- Work request -
Every line in the data below that holds "Adler" should be found and copied.

.....

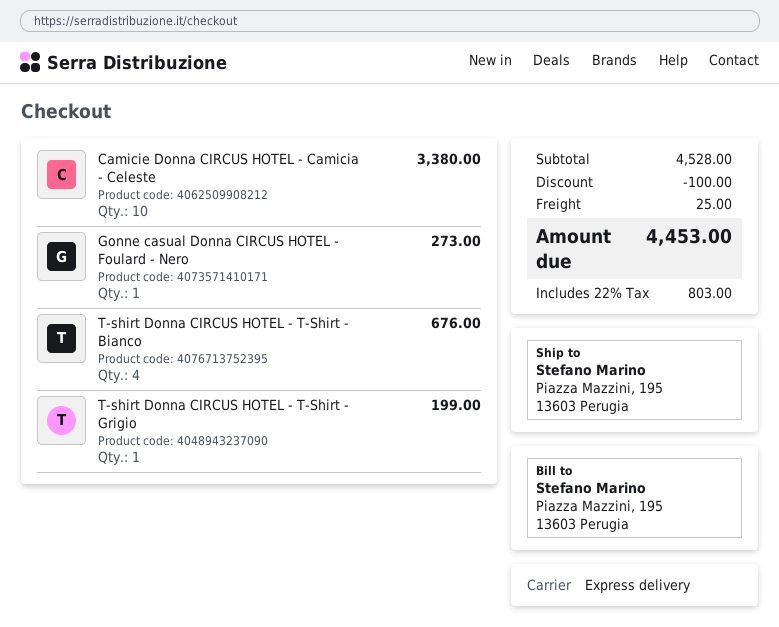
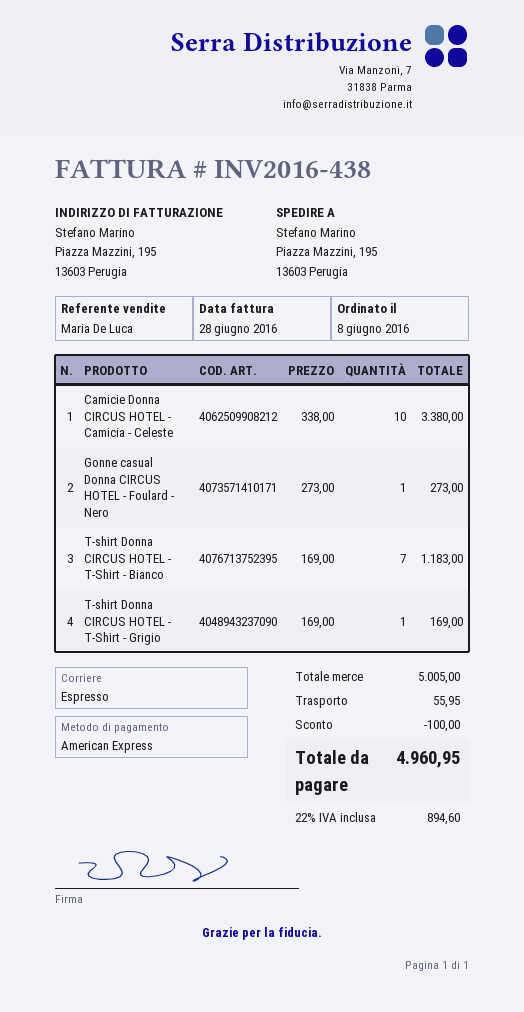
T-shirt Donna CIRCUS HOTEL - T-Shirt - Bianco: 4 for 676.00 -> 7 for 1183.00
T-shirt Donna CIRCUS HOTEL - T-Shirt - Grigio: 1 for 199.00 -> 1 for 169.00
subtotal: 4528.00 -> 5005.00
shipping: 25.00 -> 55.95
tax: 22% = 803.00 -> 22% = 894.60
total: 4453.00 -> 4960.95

.....

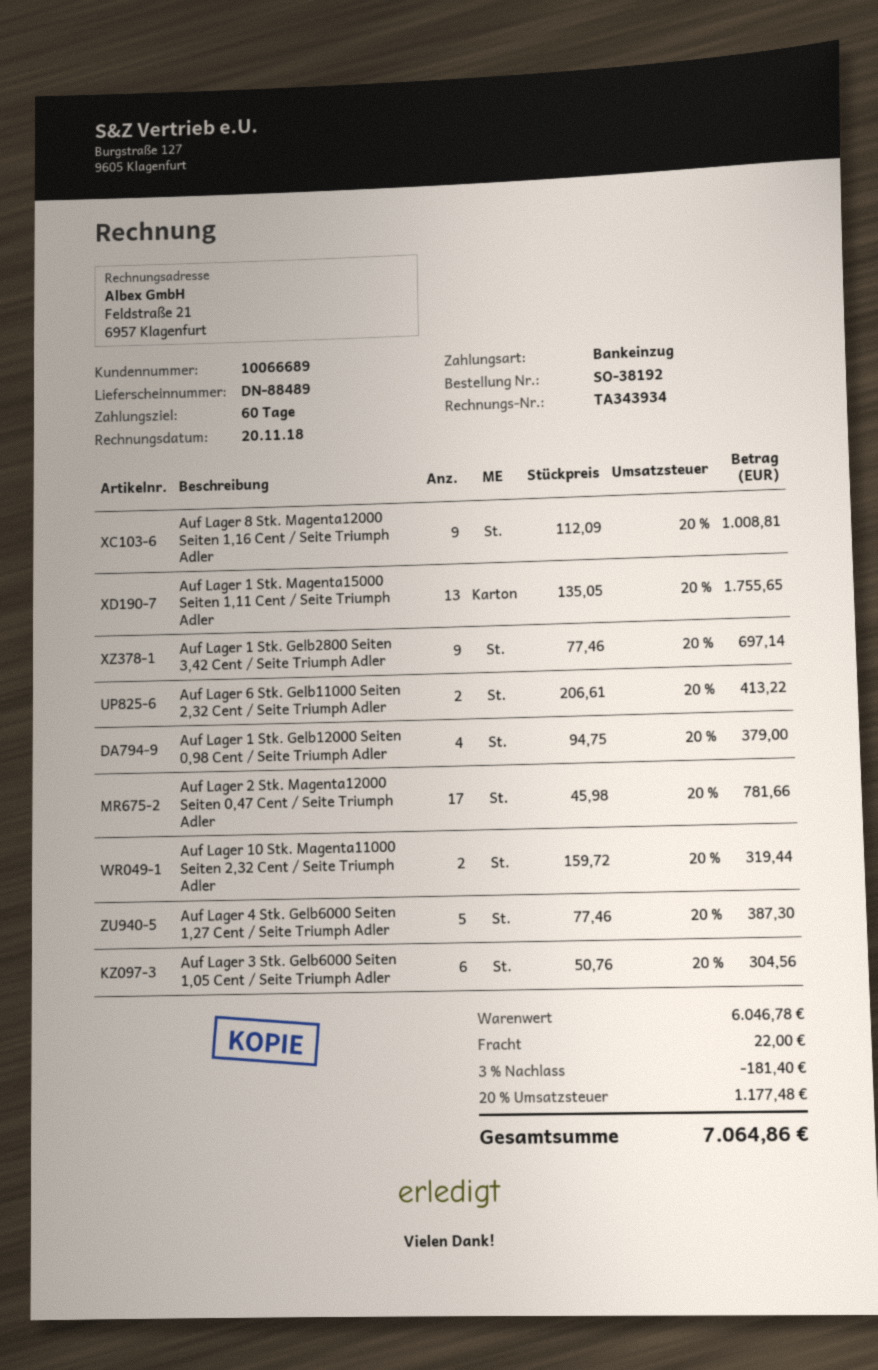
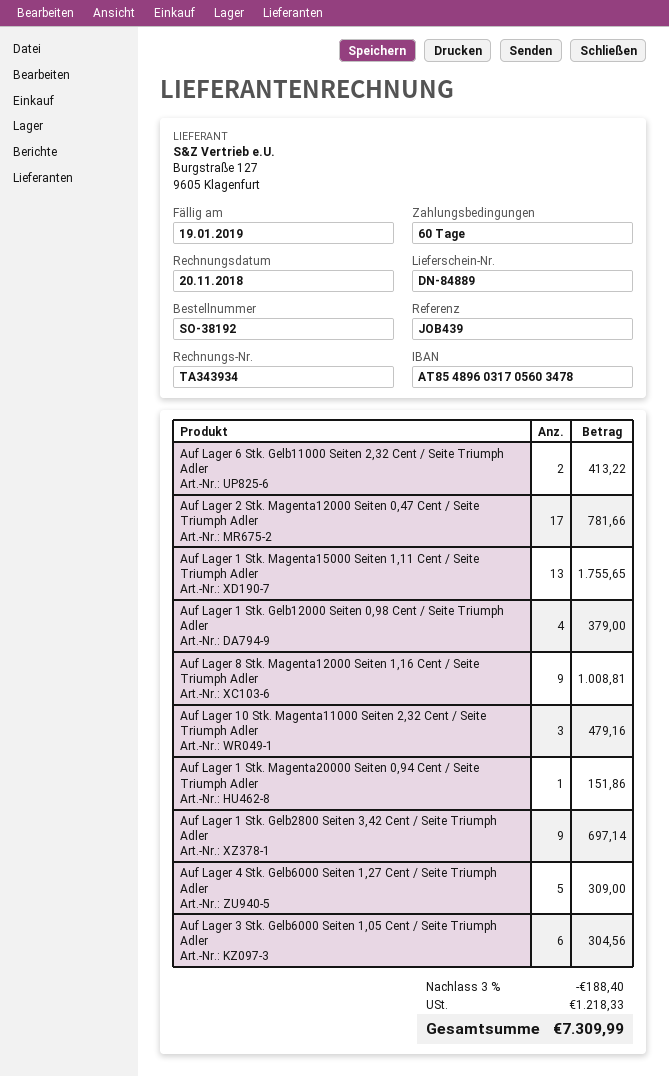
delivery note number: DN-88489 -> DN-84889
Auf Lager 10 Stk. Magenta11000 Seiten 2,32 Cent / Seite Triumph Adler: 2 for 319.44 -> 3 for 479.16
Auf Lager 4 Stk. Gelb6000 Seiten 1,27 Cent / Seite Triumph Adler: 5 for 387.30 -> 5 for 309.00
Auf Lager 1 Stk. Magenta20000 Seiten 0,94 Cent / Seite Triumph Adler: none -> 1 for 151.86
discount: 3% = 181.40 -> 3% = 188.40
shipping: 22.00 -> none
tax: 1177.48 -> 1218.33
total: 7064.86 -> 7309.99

.....

- Solution for this task -
Auf Lager 10 Stk. Magenta11000 Seiten 2,32 Cent / Seite Triumph Adler: 2 for 319.44 -> 3 for 479.16
Auf Lager 4 Stk. Gelb6000 Seiten 1,27 Cent / Seite Triumph Adler: 5 for 387.30 -> 5 for 309.00
Auf Lager 1 Stk. Magenta20000 Seiten 0,94 Cent / Seite Triumph Adler: none -> 1 for 151.86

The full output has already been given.